Laser Cutter Air Assist

My laser cutter has an air assist, which is really just a small air pump that runs when I am cutting or etching with the laser. The nice thing about LightBurn is that it adds the commands M106 and M107 to the start and end of each job so it will automatically trigger a pin on the Cohesion3D control board so that it can turn on and turn off the air assist.

Disclaimer: I’ve done a lot of projects using AC power controlled by relays using an Arduino or Raspberry Pi, and I’m comfortable working with 110VAC, but if you are not, I’d recommend you just get an Enclosed AC Relay System. It’s basically a power strip that can be controlled with two low voltage wires. Quick, easy, and safe.
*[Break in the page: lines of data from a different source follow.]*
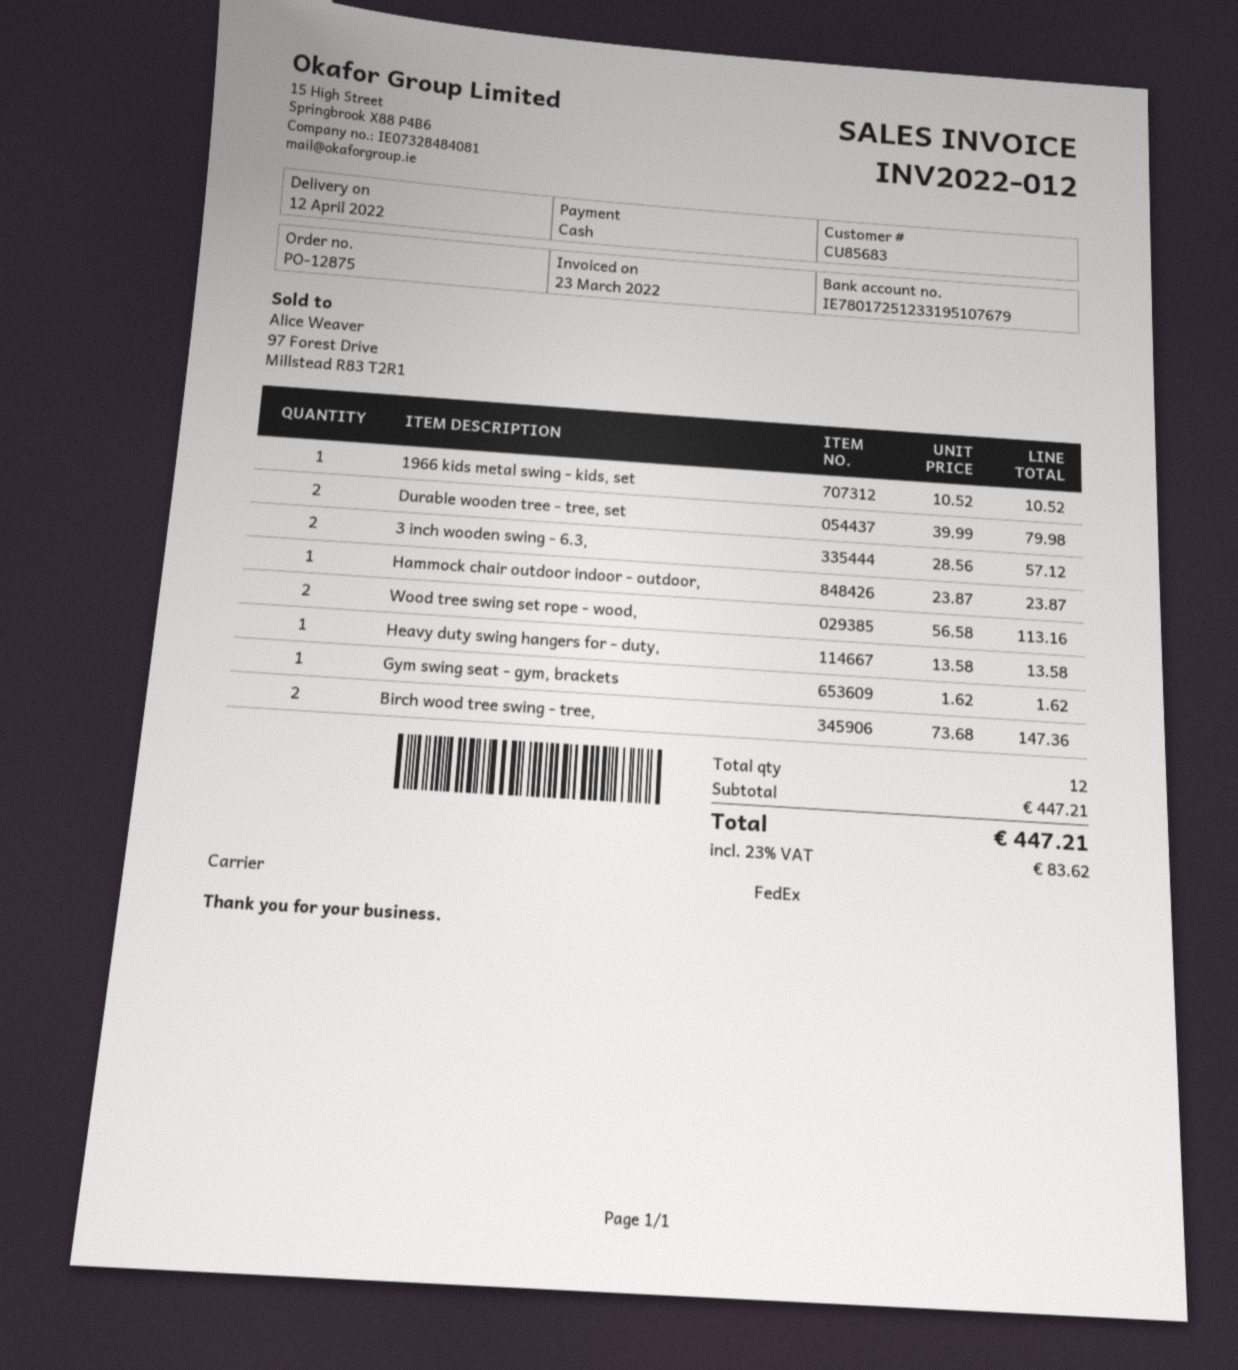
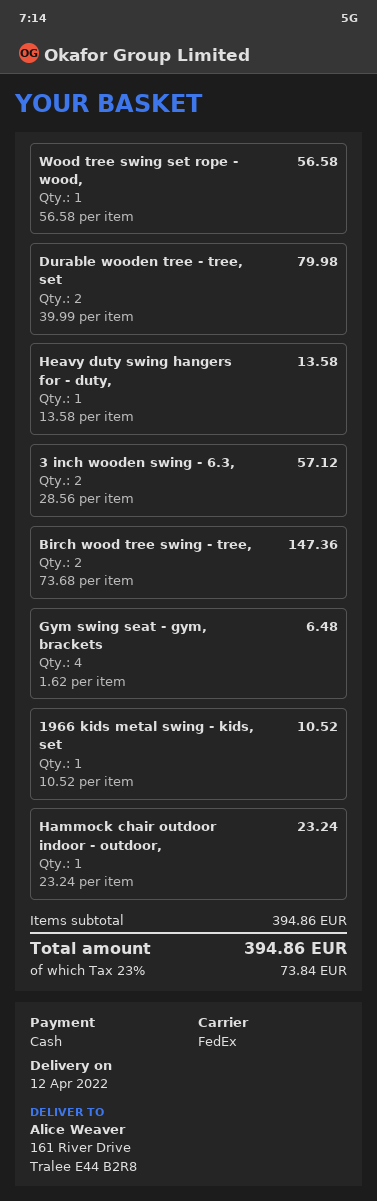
Hammock chair outdoor indoor - outdoor,: 1 x 23.87 = 23.87 -> 1 x 23.24 = 23.24
Wood tree swing set rope - wood,: 2 x 56.58 = 113.16 -> 1 x 56.58 = 56.58
Gym swing seat - gym, brackets: 1 x 1.62 = 1.62 -> 4 x 1.62 = 6.48
subtotal: 447.21 -> 394.86
tax: 23% = 83.62 -> 23% = 73.84
total: 447.21 -> 394.86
Onto the project! Above you’ll see two parts loaded into LightBurn ready to cut. I tend to design my own enclosures rather than use any of the online generators, because I’m weird like that, and I enjoy it. You’ll notice the small part is only one piece, so I cut four of them, and they go on the sides. The top piece (to hold the outlet) I just cut another one, without the red parts getting cut, and I’ve got the bottom.

Hey look! All the parts cut from 3mm Baltic birch. Besides the holes for the AC socket I didn’t bother to add any other holes for wires, etc… I’ll just knock those out a with drill and/or file.

But first, we gotta glue things up… and to hold things together, why bother with clamps if I can just tape it up. (Rubber bands would also work. This is small, thin, lightweight wood.)

Basically, add glue… let that glue dry, add more glue. It’s just got to hold together when it’s all done…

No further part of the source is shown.